- December 13, 2025
Loading
Sarasota-Manatee can’t quit the blues.
Perhaps it’s more accurate to say the region can’t quit blues festivals. There has been at least one every year since 1991, with various organizations and producers effectively passing the baton to keep them going. The current incarnation, the Lakewood Ranch Blues Festival, debuted last year and is back again on Saturday, Dec. 6. The 11-hour event showcases eight acts that cut a broad swath across the blues spectrum.
The area’s festival streak has been partly based on an old riff claiming the region is a fertile place for the blues. “No!,” says Barbara Strauss, who produced the Sarasota Blues Festival from 1992 to 2010. “We’re not Kansas City.” Or Chicago or Memphis or New Orleans or the Mississippi Delta, for that matter.
No, the 35-year legacy of blues festivals in Sarasota-Manatee can be credited to a series of dogged promoters, producers, musicians and boosters — among them Jack Sullivan, the late Johnette Isham of Realize Bradenton, Strauss, Paul Benjamin and, most recently, Independent Jones, a Bradenton-based event production company. The latter two are collaborating on the 2025 version of the Lakewood Ranch fest.
Ramblin’ man
Another contributor was the late Gregg Allman, who lived in the area for a good portion of his adult life. The ’91 fest was produced by the Sarasota Blues Society, which promptly went defunct. Strauss stepped in, just scraped by her first year and was ready to call it quits. She was friendly with Allman, and one night found herself in the Telstar (now Baysound) recording studio in Sarasota, where he was rehearsing. Allman spotted one of the first blues festival posters on the wall. “He said, ‘Who had a blues fest and didn’t invite me?’” Strauss recalls. “I said, ‘Me.’ He said, ‘Why didn’t you invite me?’ I said, ‘I can’t afford you.’”
They worked it out. Gregg Allman & Friends headlined Bluesfest ’94 at the Sarasota County Fairgrounds. (It’s worth noting a 15-year-old Derek Trucks opened the festival.) That show, Strauss says, drew 10,000 paying concertgoers, and put her event on solid footing. The subsequent two-decade span represented the glory days of area festivals. Strauss presented a who’s who of blues (and blues-adjacent) stars at the Fairgrounds and Ed Smith Stadium: Buddy Guy, Solomon Burke, Dr. John, Jimmie Vaughan, Bobby “Blue” Bland, Maria Muldaur, Little Feat and others. Allman headlined four times.
After Strauss sold her interest to a Texas-based company called ExtremeTix, the fest struggled for a few years. Then it shut down. In 2012, Isham and Realize Bradenton took the baton and unveiled the Bradenton Blues Festival to shine a spotlight on the new Bradenton Riverwalk.

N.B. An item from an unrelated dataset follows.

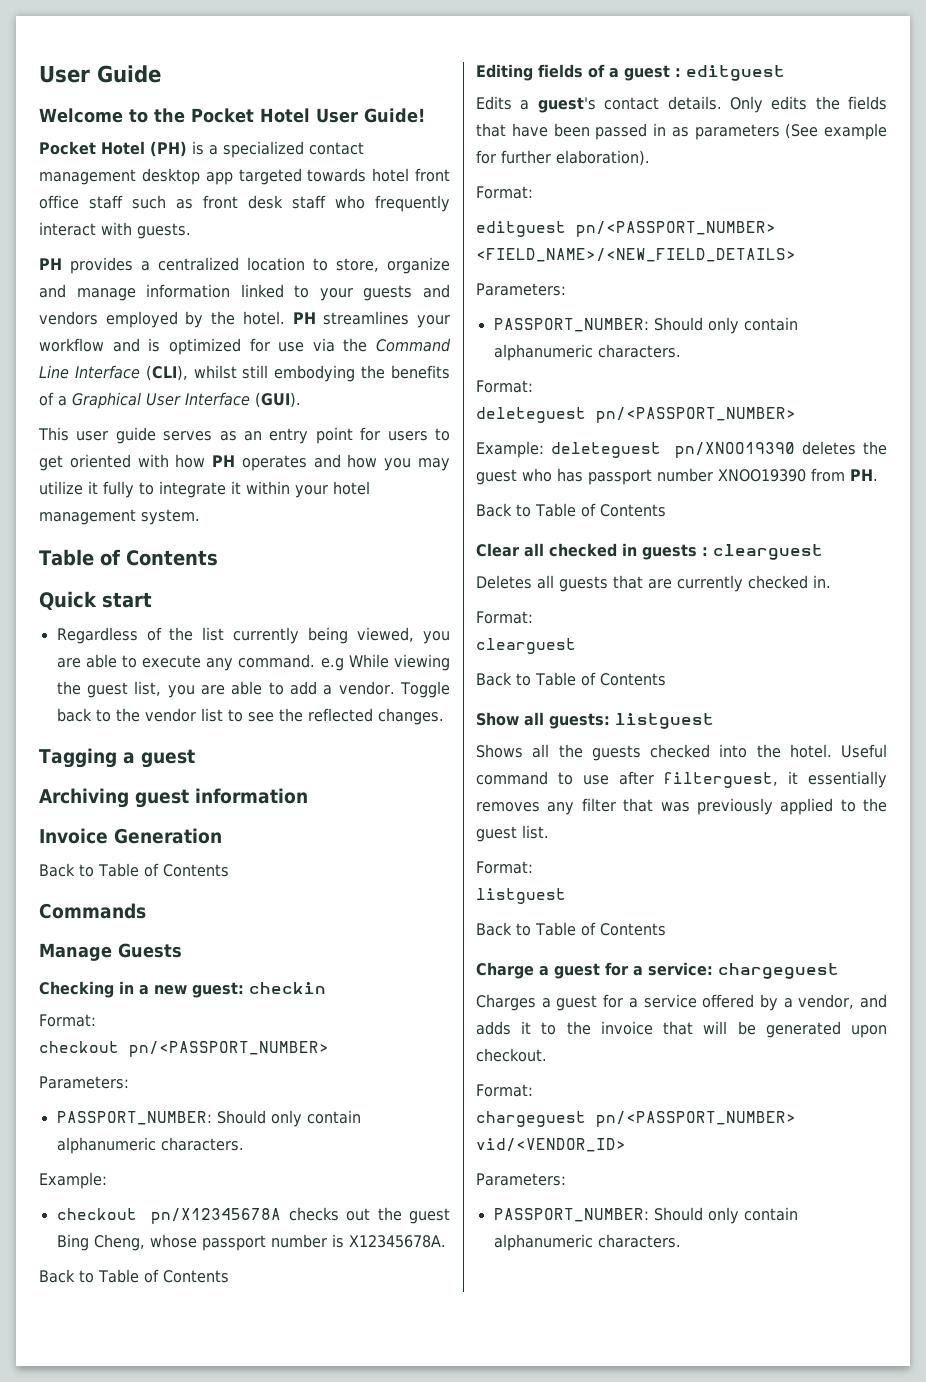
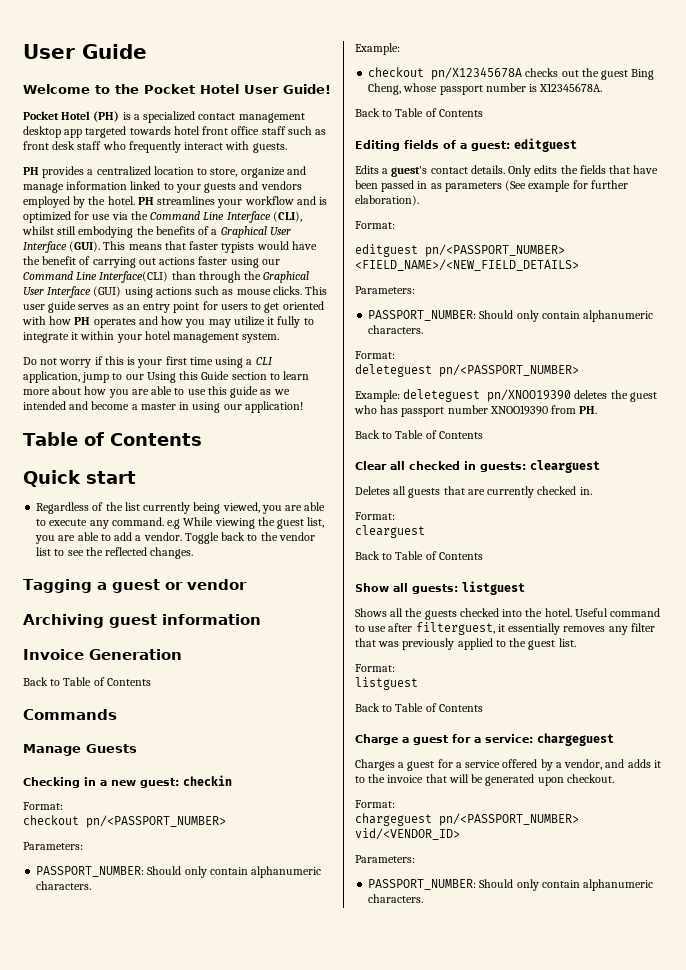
(301, 400) // -> [103,241,317,253] [23,256,280,268] [23,271,310,283] [23,286,302,298] This means that faster typists would have the benefit of carrying out actions faster using our Command Line Interface(CLI) than through the Graphical User Interface (GUI) using actions such as mouse clicks.
(200, 517) none -> [23,356,273,368] [23,371,310,383] [23,386,290,398] [23,401,303,413] // Do not worry if this is your first time using a CLI application, jump to our Using this Guide section to learn more about how you are able to use this guide as we intended and become a master in using our application!
(195, 758) none -> [164,579,247,590] or vendor
[624,65,681,81] guest : -> [471,141,510,151] guest:
[642,544,708,560] guests : -> [480,462,526,472] guests:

The event had a strong 12-year run, drawing more than 2,000 fans each year, even though the star power of the acts had dimmed. In February 2024, organizers announced the event’s permanent cancellation.
Pull the strings
That could’ve been curtains, but Paul Benjamin — who was the artistic director for the Bradenton fest — joined with Independent Jones to keep the music playing. They scouted for new venues, settling on Lakewood Ranch’s 8-acre Waterside Park, which includes a colorful splash pad, sand volleyball courts, an event lawn and other amenities. The venue looks out over Kingfisher Lake and the condos beyond.

Grizzled veterans of local blues fests, who sometimes traipsed through muddy fields to take in the music, might snicker that the current incarnation takes place in a neat-and-tidy park in a planned community like Lakewood Ranch. Benjamin doesn’t see it that way. He cites a few advantages: more orderly ingress and egress over a bridge linked to Waterside Pavilion, which alleviates the need for temporary fencing; “actual, real restrooms” (his words), augmented by some port-a-lets; easy access to vendors, which are right on the festival grounds (unlike the Bradenton Riverwalk).
“We had a couple of bands that played last year that had played Bradenton,” Benjamin adds. “And they said, ‘Wow, we like this new venue so much better.’”
He says that the inaugural Lakewood Ranch Blues Festival drew a crowd of roughly 1,000, a solid start. He hopes to draw 1,200 to 1,500 this year and “by year three, we’ll get it up to 2,000 people like we were getting in Bradenton.”
Benjamin is confident the fest pulls in committed blues fans, but is also counting on Lakewood Ranch residents to turn out due to curiosity and “to support something that’s in [their] backyard.”
He put together a diverse program to keep people entertained over several hours in a laid-back environment. “We’re trying to get new people to come out and say, ‘I didn’t realize this music was so good,’” he says. “They don’t realize there are so many different aspects to the blues. My thought is, if I can get ‘em here once, I’m gonna get them hooked.”
General admission tickets are $75. Visit LakewoodRanchBluesFestival.com.